In Python, you can use libraries like statsmodels to perform power analyses. For example:
import math
from statsmodels.stats.power import TTestPower
# Suppose we want to detect a difference of d = 0.5 (Cohen's d)
# with alpha = 0.05, power = 0.8 (80%), two-sided test.
effect_size = 0.5
alpha = 0.05
power = 0.8
analysis = TTestPower()
required_n = analysis.solve_power(effect_size=effect_size,
alpha=alpha,
power=power,
alternative='two-sided')
print("Required sample size per group:", math.ceil(required_n))
This snippet calculates the necessary sample size per group in a two-sample t-test scenario. In real scenarios, you would refine these parameters (e.g., effect size, alpha) based on domain-specific knowledge and practical constraints.
More advanced topics
Even within classical hypothesis testing, numerous refinements and extensions exist. Some areas you may encounter in advanced research or specialized applications include:
- Bayesian approaches to hypothesis testing, which provide posterior probabilities of hypotheses rather than simple reject/do-not-reject decisions.
- Multiple testing corrections in high-dimensional biology or multi-experiment ML pipelines (Benjamini–Hochberg, Holm–Bonferroni, etc.).
- Permutation tests and bootstrap methods for robust inference when distribution assumptions are questionable or sample sizes are small.
- Sequential analysis, where you continuously monitor performance metrics during model deployment and adapt decisions in real time.
These advanced methods are frequently published in venues like NeurIPS, ICML, and JMLR, reflecting the ongoing research into robust, data-driven statistical practices that align with modern AI workflows (Zhang and gang, ICML 2025).
Putting it all together
In this second part of our exploration of hypothesis testing, we covered a broader repertoire of tests and dived into analysis of variance, A/B testing considerations, and the vital role of power analysis.

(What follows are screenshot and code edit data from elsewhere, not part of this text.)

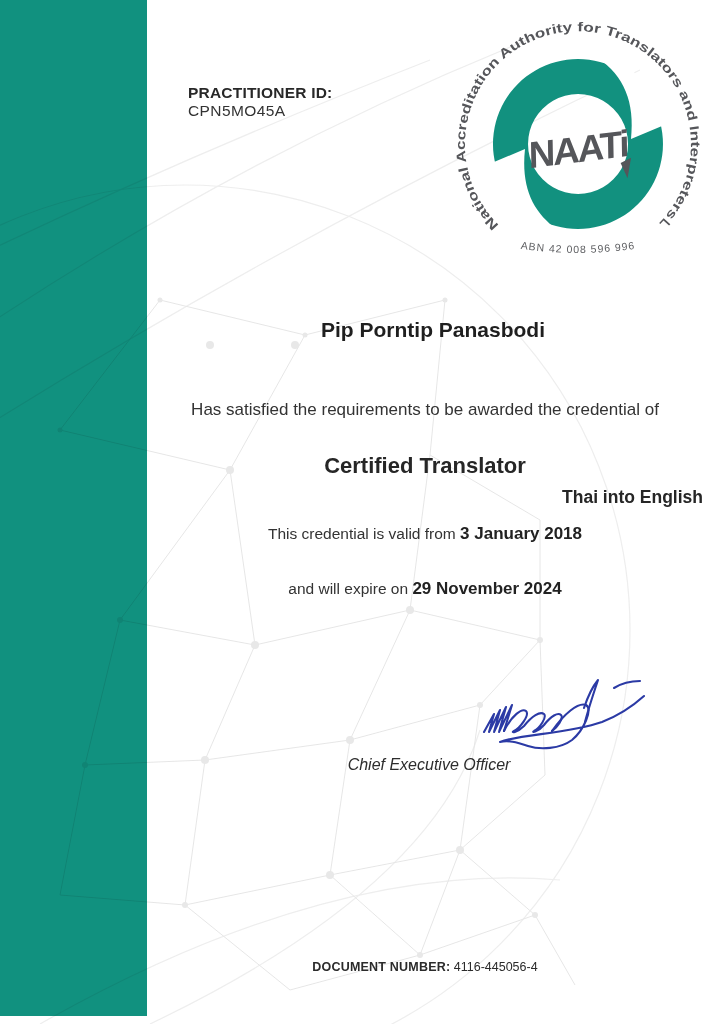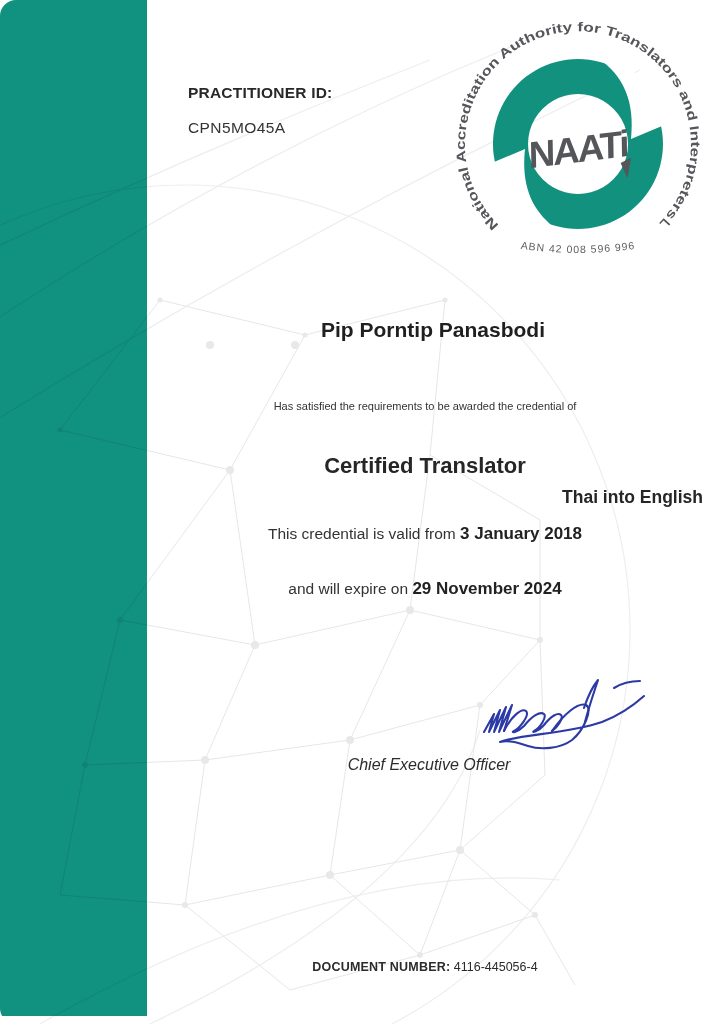--- a/index.html
+++ b/index.html
@@ -10,7 +10,6 @@
     overflow:hidden;
     font-family:"Liberation Sans", sans-serif;
     color:#303030;
-    border-radius:16px;
   }
   .band{
     position:absolute;left:0;top:0;width:147px;height:1016px;

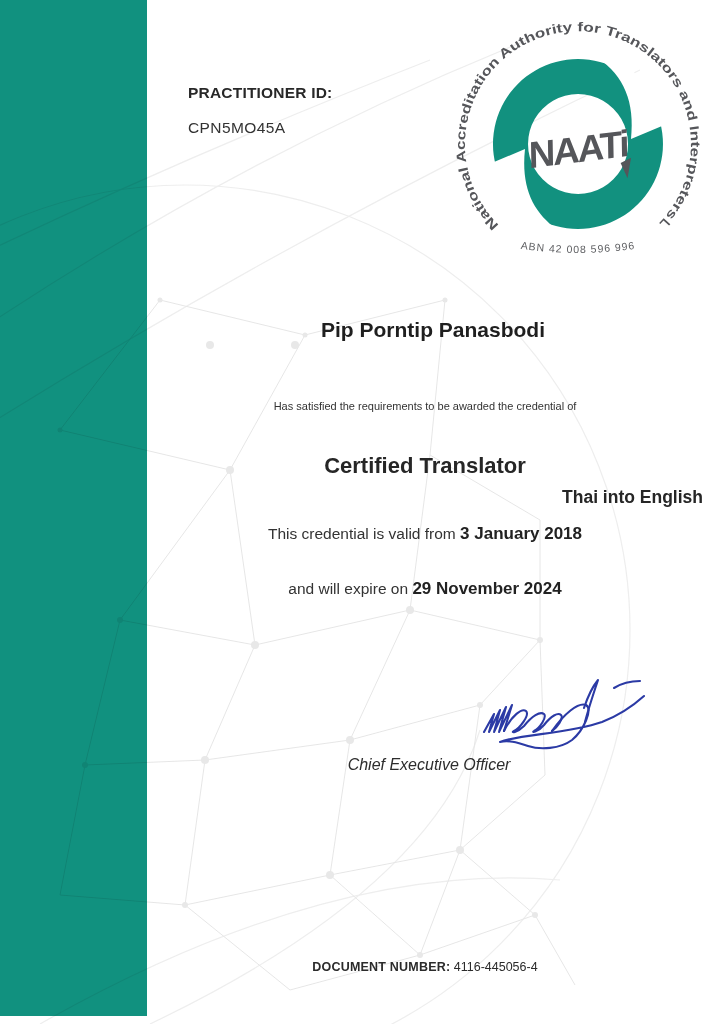--- a/index.html
+++ b/index.html
@@ -21,7 +21,7 @@
   }
   .practitioner{position:absolute;left:188px;top:84px;text-align:left;}
   .practitioner .label{font-weight:bold;font-size:15.5px;color:#282828;letter-spacing:.2px;}
-  .practitioner .value{font-size:15.5px;color:#333;margin-top:17px;letter-spacing:.4px;}
+  .practitioner .value{font-size:15.5px;color:#333;letter-spacing:.4px;}
   .logo-wrap{position:absolute;left:441px;top:4px;width:274px;height:262px;}
   .content{position:absolute;left:147px;top:0;width:556px;text-align:center;}
   .name{position:absolute;left:0;width:100%;top:318px;font-size:21px;font-weight:bold;color:#1f1f1f;padding-left:8px;}

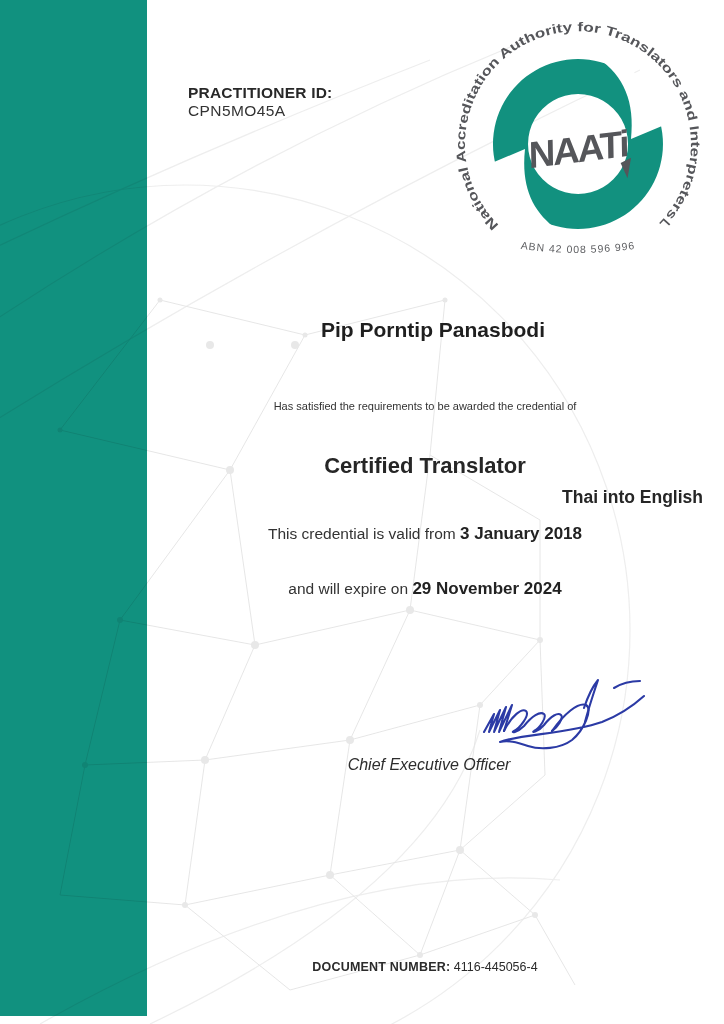--- a/index.html
+++ b/index.html
@@ -25,7 +25,7 @@
   .logo-wrap{position:absolute;left:441px;top:4px;width:274px;height:262px;}
   .content{position:absolute;left:147px;top:0;width:556px;text-align:center;}
   .name{position:absolute;left:0;width:100%;top:318px;font-size:21px;font-weight:bold;color:#1f1f1f;padding-left:8px;}
-  .statement{position:absolute;left:0;width:100%;top:400px;font-size:11px;color:#333;}
+  .statement{position:absolute;left:0;width:100%;top:400px;font-size:17px;color:#333;}
   .cred1{position:absolute;left:0;width:100%;top:453px;font-size:22px;font-weight:bold;color:#262626;}
   .cred2{position:absolute;left:0;width:100%;top:487px;font-size:17.5px;font-weight:bold;color:#262626;text-align:right;}
   .valid{position:absolute;left:0;width:100%;top:524px;font-size:15.5px;color:#333;}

As you continue to expand your skills, keep in mind:
- Always match the test to your data assumptions (normality, variance homogeneity, independence).

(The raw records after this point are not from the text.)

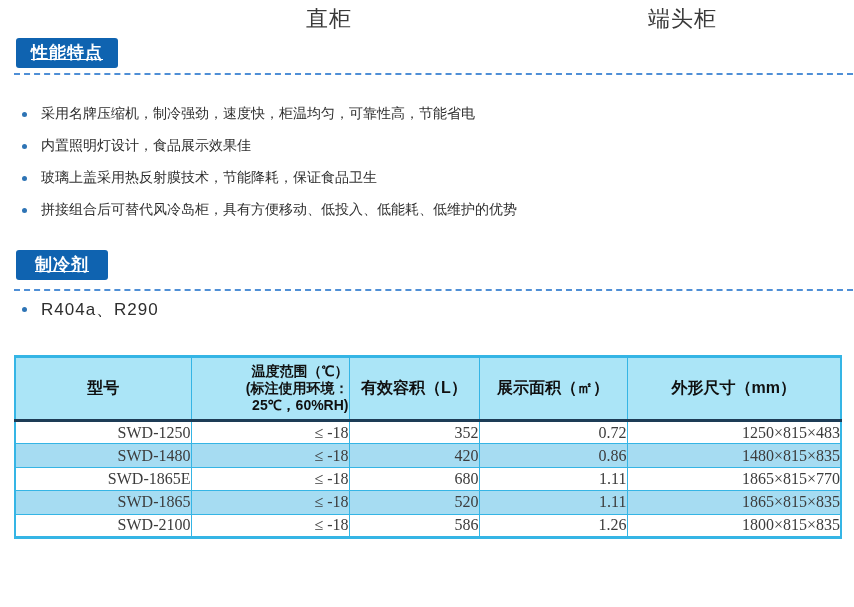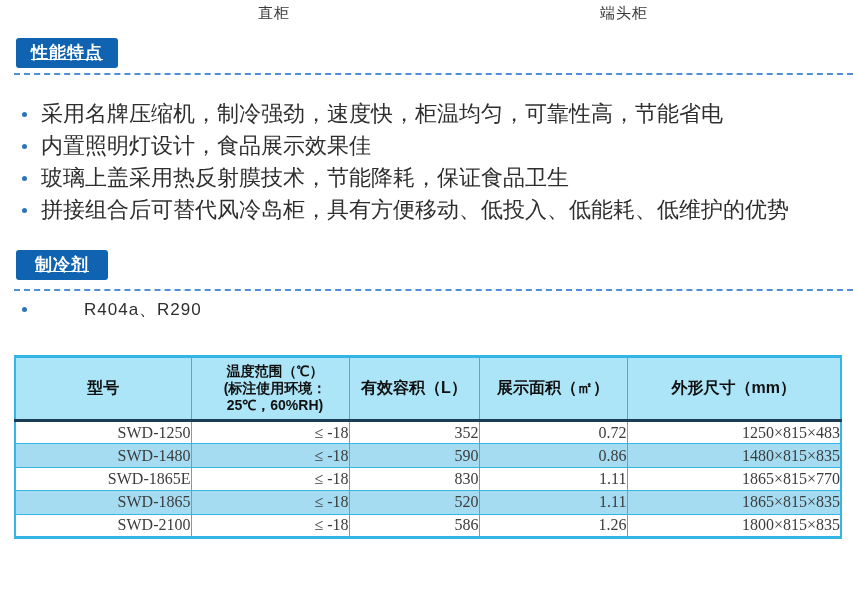--- a/index.html
+++ b/index.html
@@ -24,7 +24,7 @@
   .top-caption{
     position:absolute;top:4px;
     font-family:"Liberation Serif","DejaVu Serif",serif;
-    font-size:15px;color:#3a3a3a;letter-spacing:1px;
+    font-size:22px;color:#3a3a3a;letter-spacing:1px;margin-left:48px;
   }
   .top-caption.left{left:258px;}
   .top-caption.right{left:600px;}

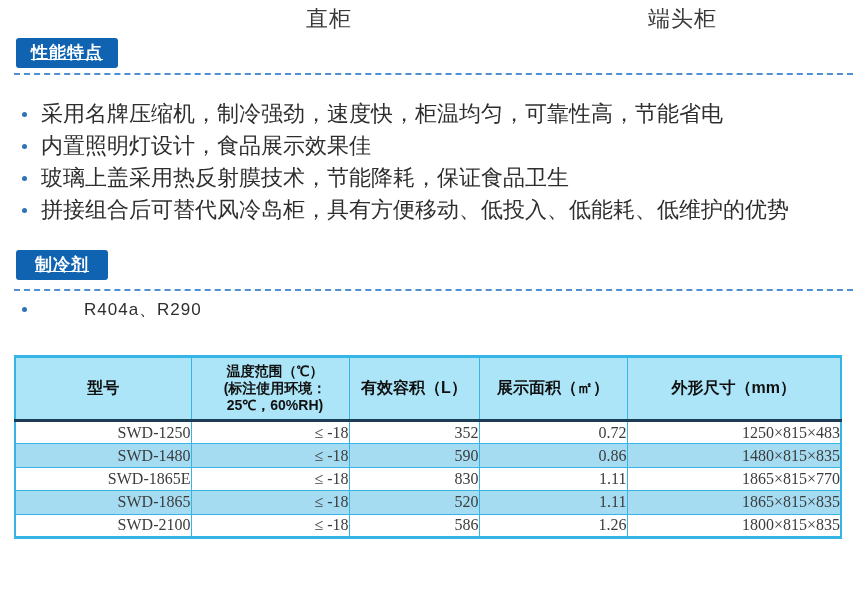--- a/index.html
+++ b/index.html
@@ -51,7 +51,7 @@
   ul.bullets.refrigerant{top:296px;}
   ul.bullets li{
     display:flex;align-items:center;height:32px;
-    font-size:22px;color:var(--text-dark);
+    font-size:14px;color:var(--text-dark);
   }
   ul.bullets.refrigerant li{height:26px;font-size:17px;letter-spacing:1px;gap:43px;}
   .dot{

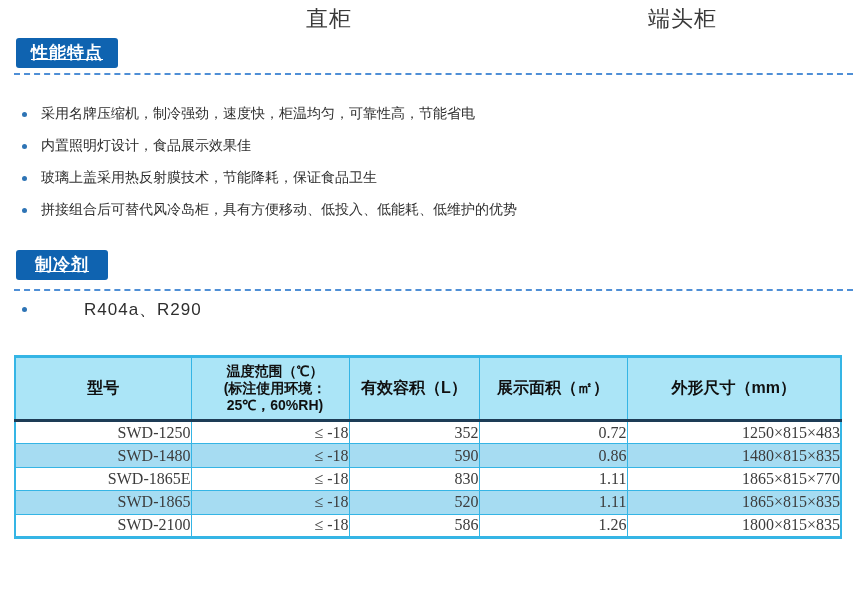--- a/index.html
+++ b/index.html
@@ -53,7 +53,7 @@
     display:flex;align-items:center;height:32px;
     font-size:14px;color:var(--text-dark);
   }
-  ul.bullets.refrigerant li{height:26px;font-size:17px;letter-spacing:1px;gap:43px;}
+  ul.bullets.refrigerant li{height:26px;font-size:17px;letter-spacing:1px;}
   .dot{
     width:5px;height:5px;border-radius:50%;
     background:#2e74b5;

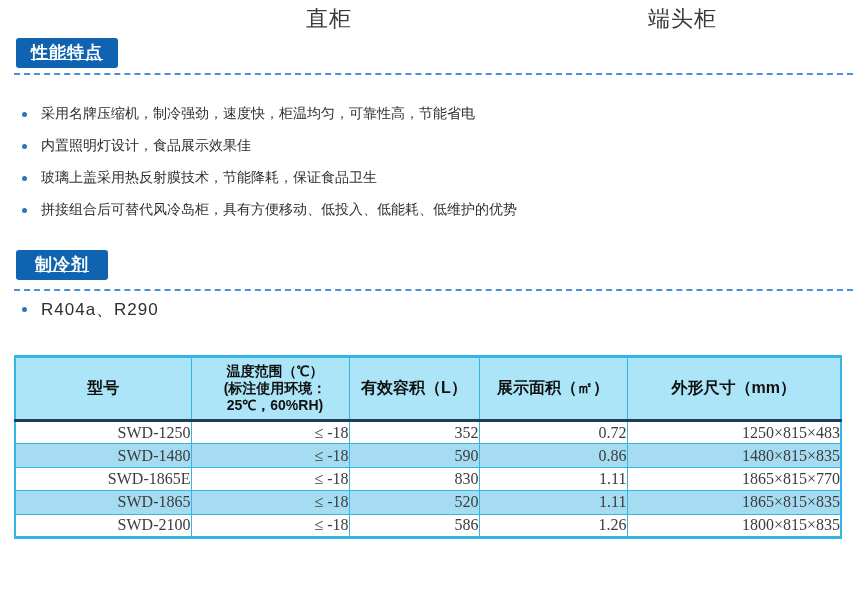--- a/index.html
+++ b/index.html
@@ -75,7 +75,7 @@
   }
   table.spec-table th.multi-line{
     font-size:14px;line-height:17px;white-space:pre-line;
-    text-align:center;padding-left:10px;
+    text-align:right;padding-left:10px;
   }
   table.spec-table td{
     border:1px solid var(--table-border-cyan);

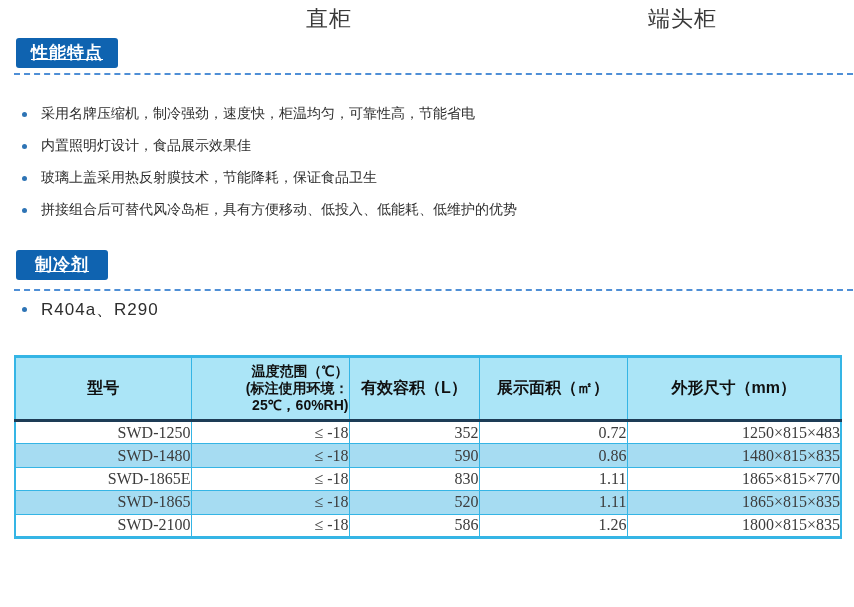--- a/index.html
+++ b/index.html
@@ -157,7 +157,7 @@
       <tr class="alt">
         <td>SWD-1480</td>
         <td>≤ -18</td>
-        <td>590</td>
+        <td>420</td>
         <td>0.86</td>
         <td>1480×815×835</td>
       </tr>

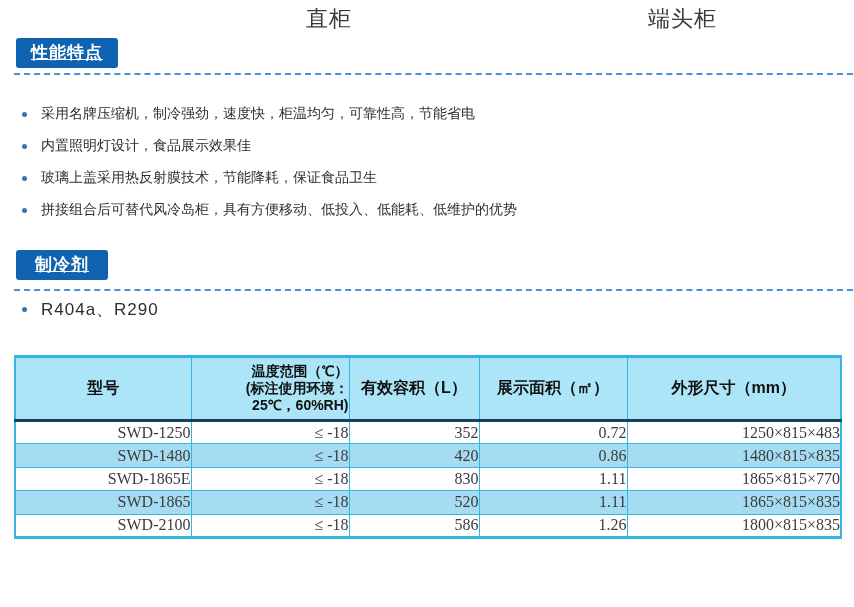--- a/index.html
+++ b/index.html
@@ -164,7 +164,7 @@
       <tr class="plain">
         <td>SWD-1865E</td>
         <td>≤ -18</td>
-        <td>830</td>
+        <td>680</td>
         <td>1.11</td>
         <td>1865×815×770</td>
       </tr>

- Use post-hoc procedures responsibly to pinpoint group differences while limiting false discoveries.
- Guard against p-hacking by pre-registering and using proper multiple-comparison corrections or sequential designs.
- Ensure your test is sufficiently powered before launching critical experiments, especially in production systems.
For more details and continuous learning, consider:
- Textbooks on experimental design and statistical methods (e.g., Montgomery's "Design and Analysis of Experiments").
- Online resources on Bayesian inference and robust statistics.
- Research papers from top ML and statistics conferences exploring cutting-edge approaches to hypothesis testing in high-dimensional and non-traditional data settings.
Mastering these fundamentals will strengthen your data-driven decision-making in scientific research, product experimentation, and advanced machine learning system development.